Feature: Displaced Gaza students in Cairo find hope in online classrooms-Xinhua

Feature: Displaced Gaza students in Cairo find hope in online classrooms

Source: Xinhua

Editor: huaxia

2025-05-01 04:52:45

by Ahmed Shafiq

CAIRO, April 30 (Xinhua) -- In a dimly lit apartment in Cairo's Nasr City district, the faces of Ghazal Moataz, 15, and her sister Saba, 11, were illuminated by the soft glow of their phones - a portal into a virtual classroom over 400 kilometers away in the West Bank.

Though far from their home in Gaza, the girls are among thousands of Palestinian students continuing their education through an online platform launched by the Palestinian Ministry of Education, aimed at those displaced by the ongoing war between Israel and Hamas.

The Moataz family fled Gaza in March 2024, just weeks before Israeli forces closed the Rafah border crossing. They left behind a family home and their father's business, joining more than 100,000 Palestinians who have sought refuge in Egypt since the war erupted in October 2023, according to the Palestinian Embassy in Cairo.

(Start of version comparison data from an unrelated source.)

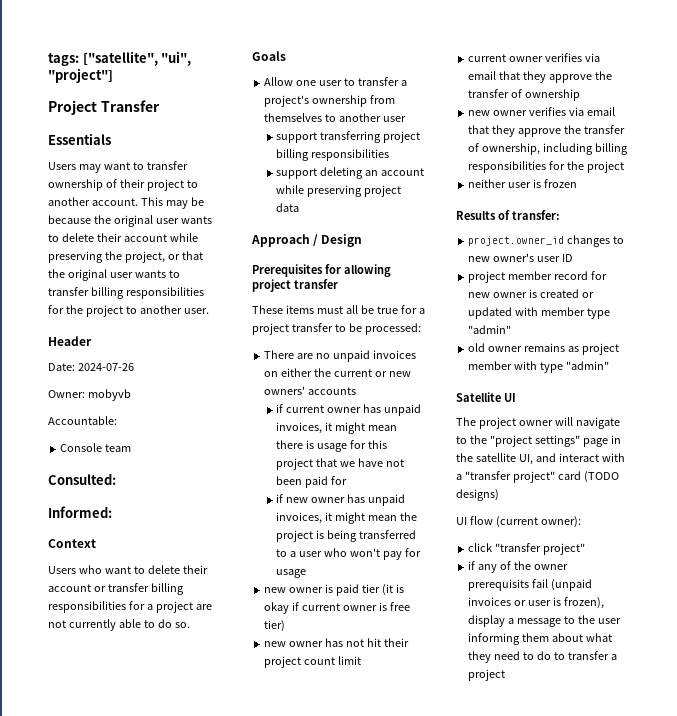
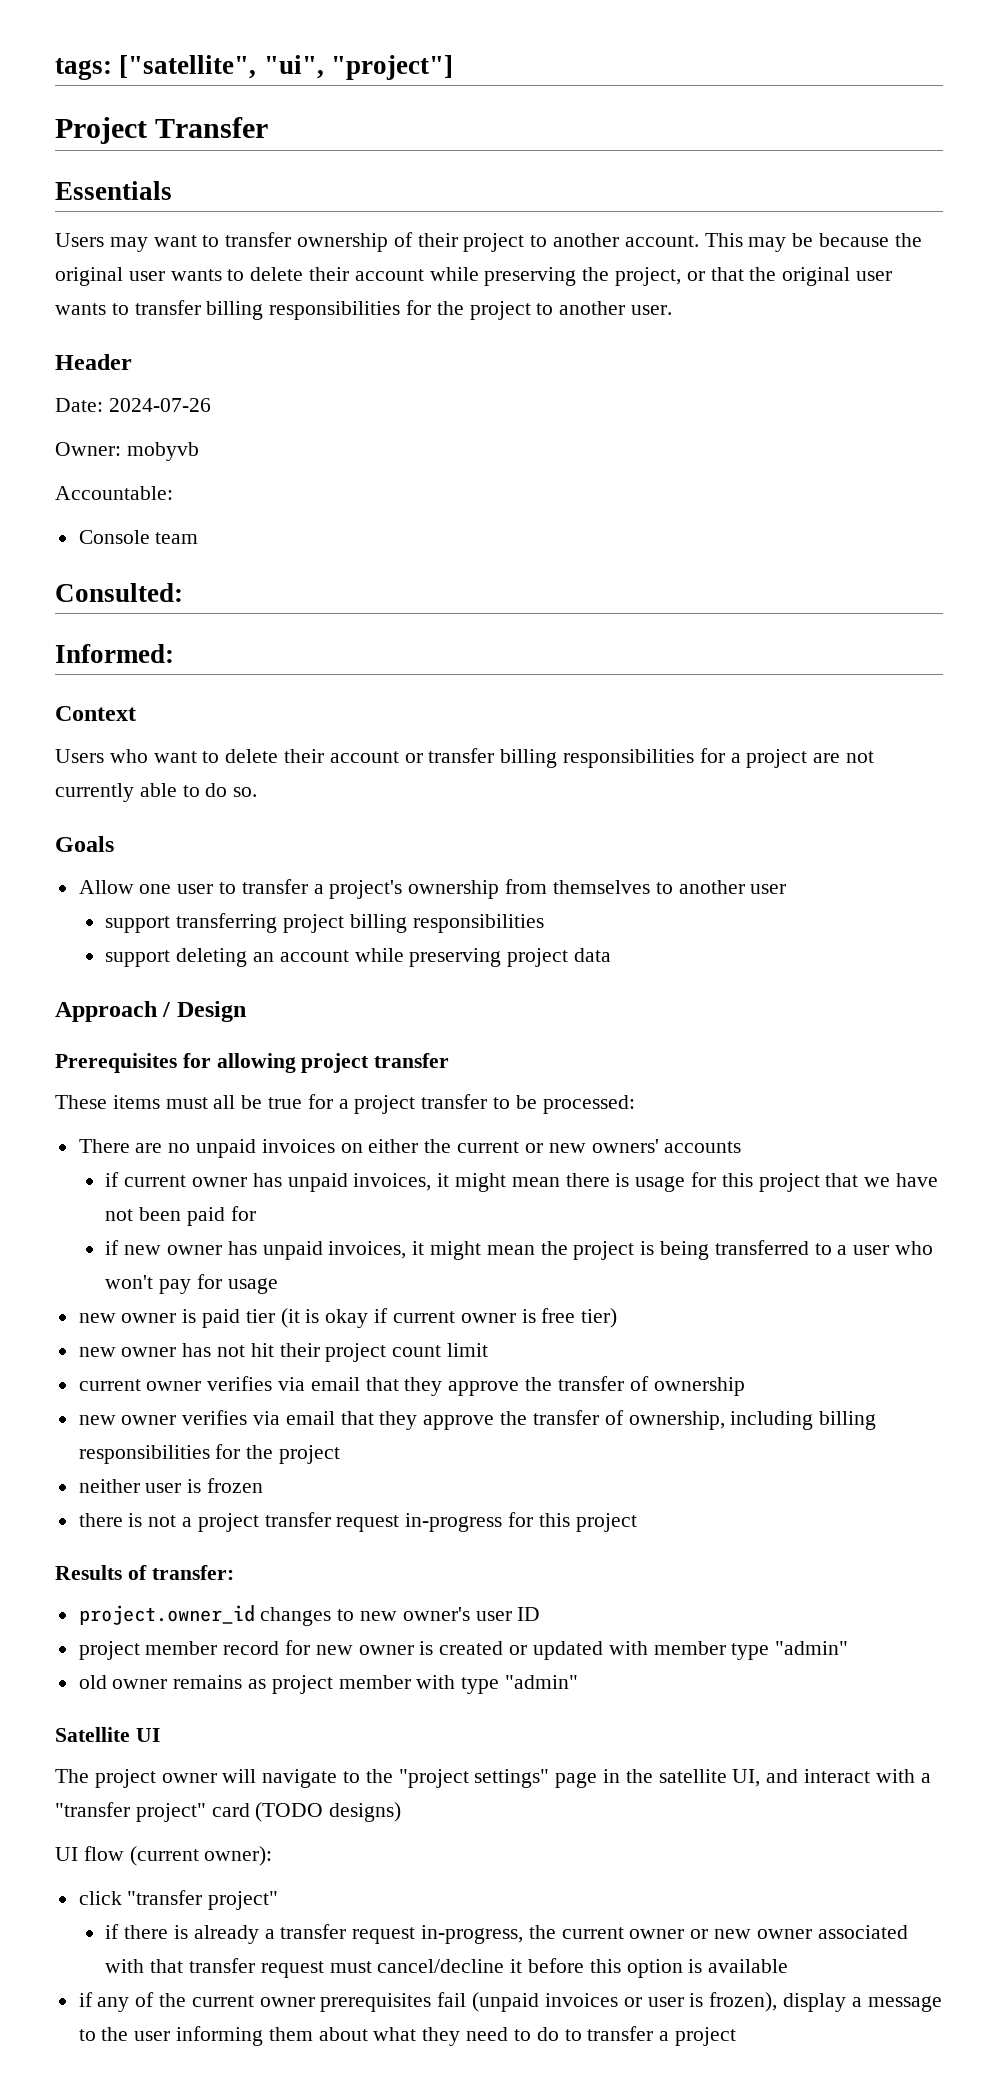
+ there is not a project transfer request in-progress for this project
+ if there is already a transfer request in-progress, the current owner or new owner associated with that transfer request must cancel/decline it before this option is available
- if any of the owner prerequisits fail (unpaid invoices or user is frozen), display a message to the user informing them about what they need to do to transfer a project
+ if any of the current owner prerequisites fail (unpaid invoices or user is frozen), display a message to the user informing them about what they need to do to transfer a project

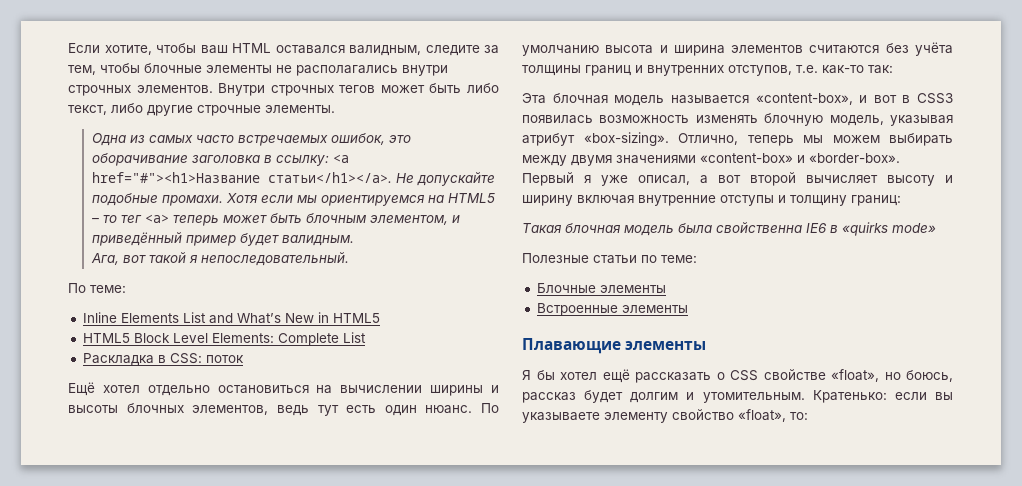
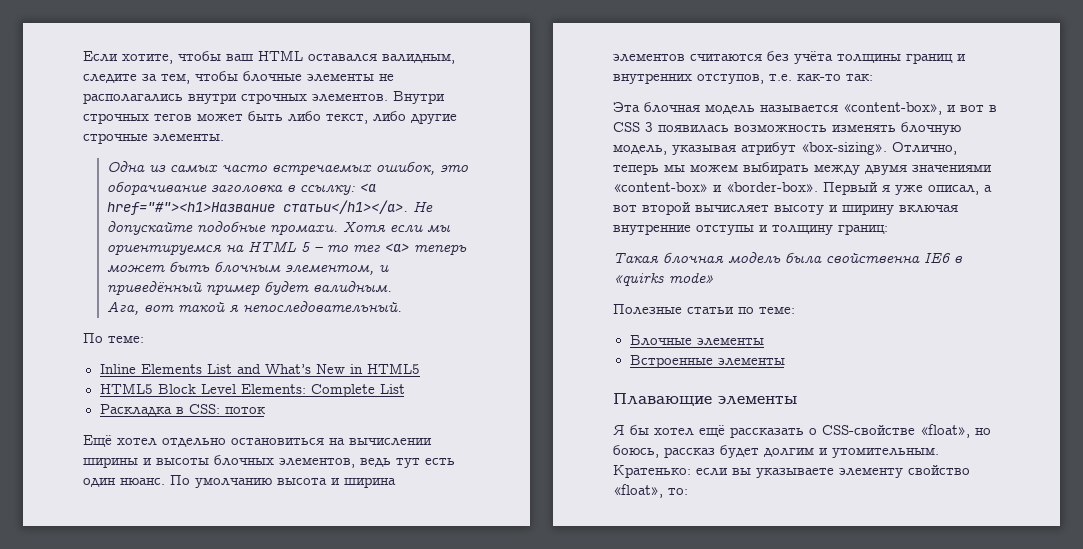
- Хотя если мы ориентируемся на HTML5 – то тег <a> теперь может быть блочным элементом, и приведённый пример будет валидным.
+ Хотя если мы ориентируемся на HTML 5 – то тег <a> теперь может быть блочным элементом, и приведённый пример будет валидным.
- Эта блочная модель называется «content-box», и вот в CSS3 появилась возможность изменять блочную модель, указывая атрибут «box-sizing».
+ Эта блочная модель называется «content-box», и вот в CSS 3 появилась возможность изменять блочную модель, указывая атрибут «box-sizing».
- Я бы хотел ещё рассказать о CSS свойстве «float», но боюсь, рассказ будет долгим и утомительным.
+ Я бы хотел ещё рассказать о CSS-свойстве «float», но боюсь, рассказ будет долгим и утомительным.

"Without residency documents, we couldn't enroll our daughters in Egyptian schools," said their mother, Dalia Ahmed. "It felt like their education was slipping away."

That changed when a joint initiative between the Palestinian Ministry of Education in Ramallah and the Palestinian Embassy in Cairo offered displaced children access to a digital curriculum.

The program, which began during the first year of the war, enrolled 10,000 students and has now expanded to reach approximately 23,000, said Iyad Aboul-Hannoud, head of academic and research affairs at the embassy.

For Ghazal, who dreams of becoming a pediatrician, the program has been a welcome opportunity.

"I never miss a class," she said. "Even with power cuts or internet issues, I stay focused. It keeps my dream alive."

Her younger sister, Saba, is grateful but nostalgic. "The lessons are the same, but I miss my desk in Gaza. I miss the laughter of my classmates," she said.

The program's teachers, based in the West Bank, volunteer after hours to deliver lessons online, bridging a gap created by conflict and displacement.

"The first year was tough. Thousands of students couldn't enroll," Aboul-Hannoud said. "But the Ministry launched remedial programs to help them catch up. We are committed to continuing until Gaza's education system is fully restored."

For the Moataz family, the digital classroom offers more than lessons - it's a semblance of stability. "This initiative has been a lifeline," said the two girls' mother. "The war took everything. We can't let it take our children's future too."